** Information follows **

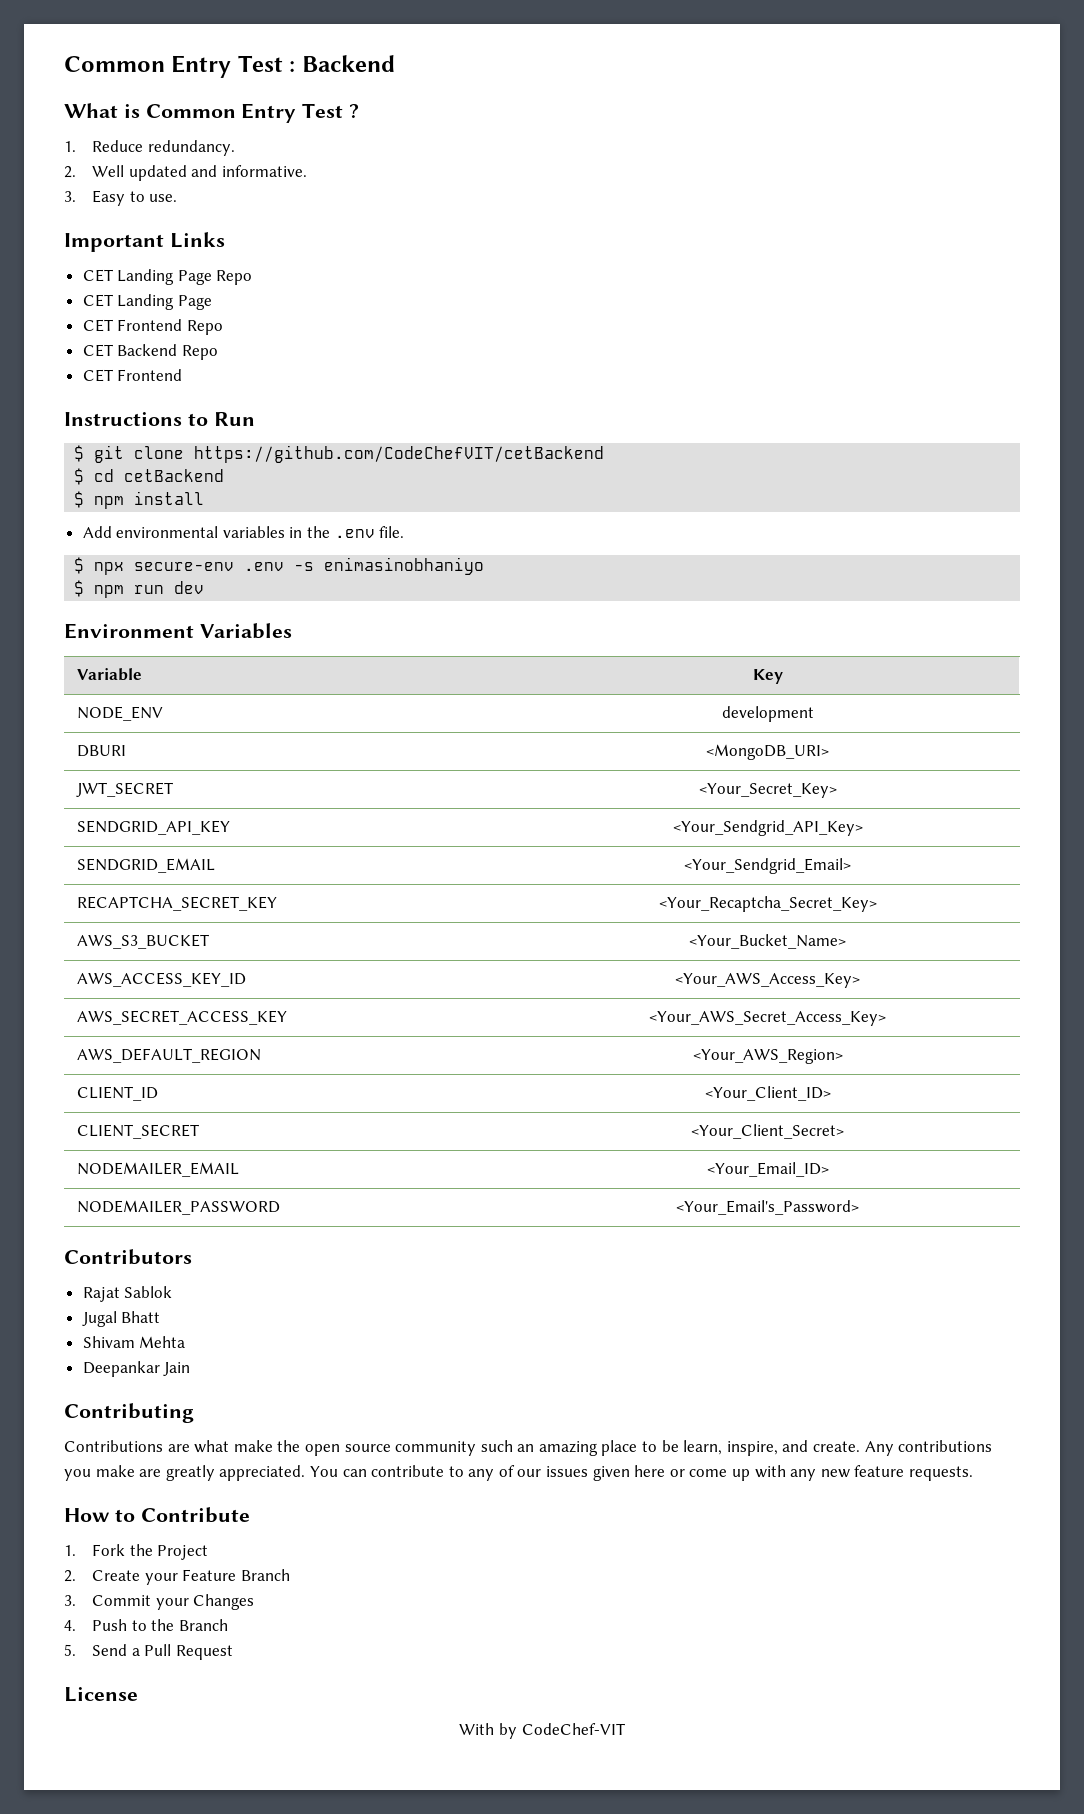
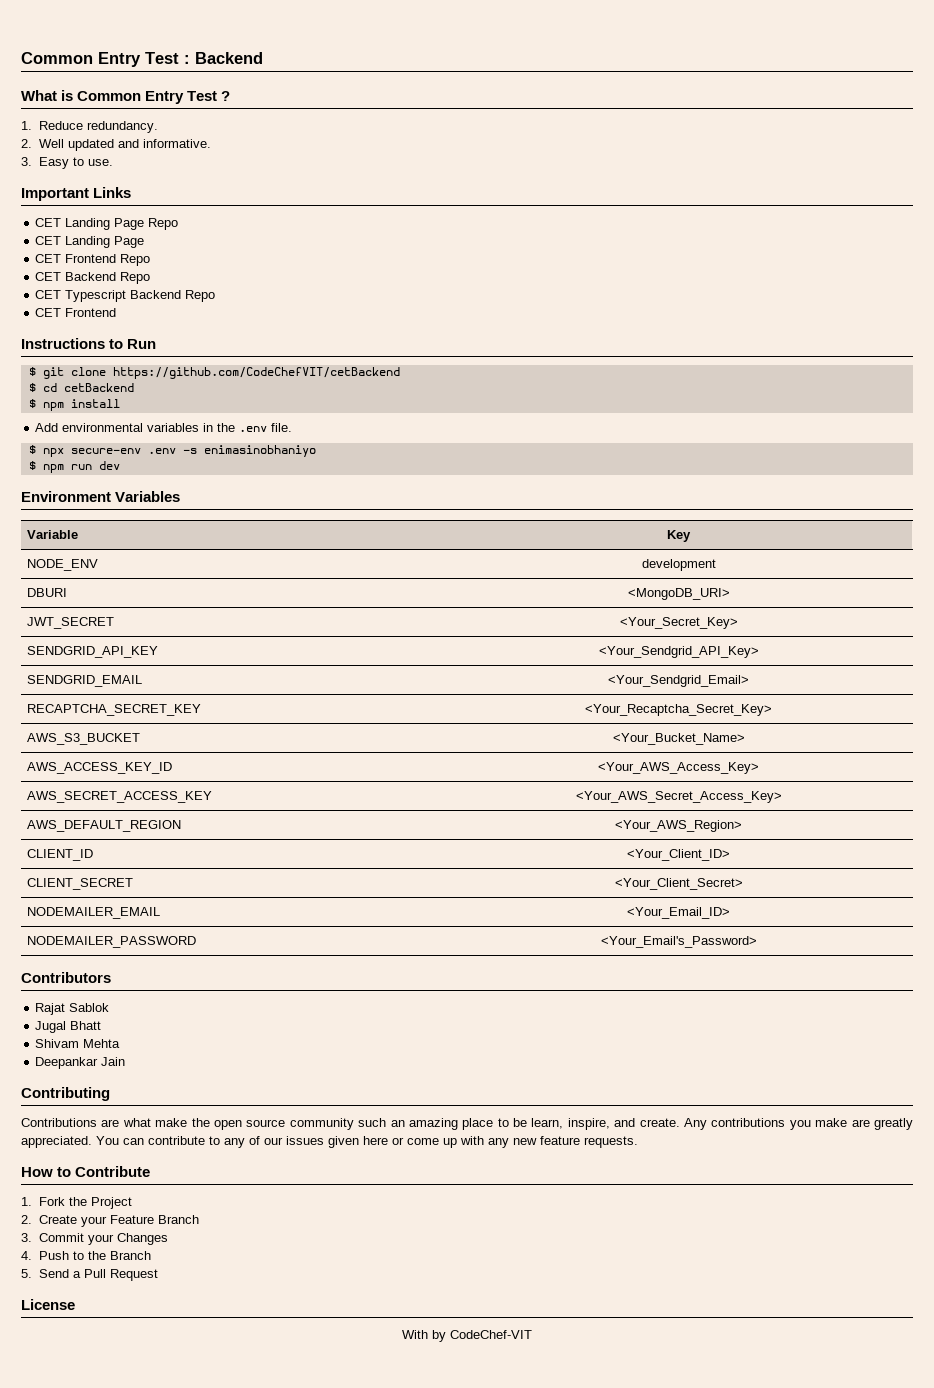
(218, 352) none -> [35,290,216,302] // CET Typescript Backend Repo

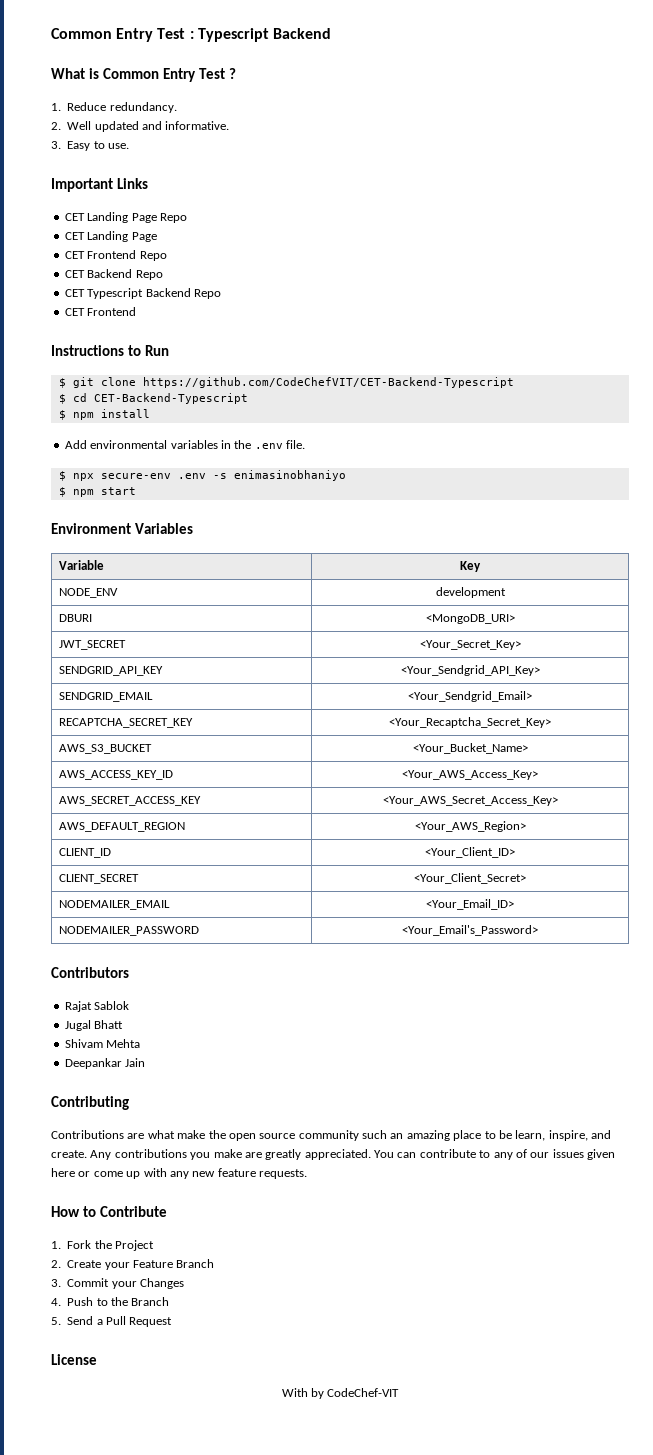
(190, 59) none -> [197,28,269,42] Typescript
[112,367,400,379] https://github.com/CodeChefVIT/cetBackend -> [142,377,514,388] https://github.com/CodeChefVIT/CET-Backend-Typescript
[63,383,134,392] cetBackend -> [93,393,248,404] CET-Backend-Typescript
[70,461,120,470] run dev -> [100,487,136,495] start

** End of Information **
** Information follows **

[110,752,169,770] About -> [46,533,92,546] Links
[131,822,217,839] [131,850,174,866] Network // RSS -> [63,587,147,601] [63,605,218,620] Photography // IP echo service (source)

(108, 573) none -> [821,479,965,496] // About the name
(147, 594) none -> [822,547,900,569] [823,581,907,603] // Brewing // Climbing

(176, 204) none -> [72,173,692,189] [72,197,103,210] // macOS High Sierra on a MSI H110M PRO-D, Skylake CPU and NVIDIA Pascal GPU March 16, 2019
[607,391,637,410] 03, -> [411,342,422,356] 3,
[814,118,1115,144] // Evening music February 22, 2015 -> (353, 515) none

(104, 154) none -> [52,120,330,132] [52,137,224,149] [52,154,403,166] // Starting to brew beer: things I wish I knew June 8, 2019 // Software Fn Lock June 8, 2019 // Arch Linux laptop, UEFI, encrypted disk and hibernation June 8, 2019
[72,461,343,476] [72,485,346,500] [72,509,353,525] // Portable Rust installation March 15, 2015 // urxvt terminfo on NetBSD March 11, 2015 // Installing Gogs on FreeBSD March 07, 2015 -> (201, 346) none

** End of Information **

Task prompt
Would you give again, exactly, the lines in the data above that run from the line containing "(218, 352) none" to the line containing "[63,383,134,392] cetBackend ->"? Include both ends and no pictures.

Worked solution
(218, 352) none -> [35,290,216,302] // CET Typescript Backend Repo

(190, 59) none -> [197,28,269,42] Typescript
[112,367,400,379] https://github.com/CodeChefVIT/cetBackend -> [142,377,514,388] https://github.com/CodeChefVIT/CET-Backend-Typescript
[63,383,134,392] cetBackend -> [93,393,248,404] CET-Backend-Typescript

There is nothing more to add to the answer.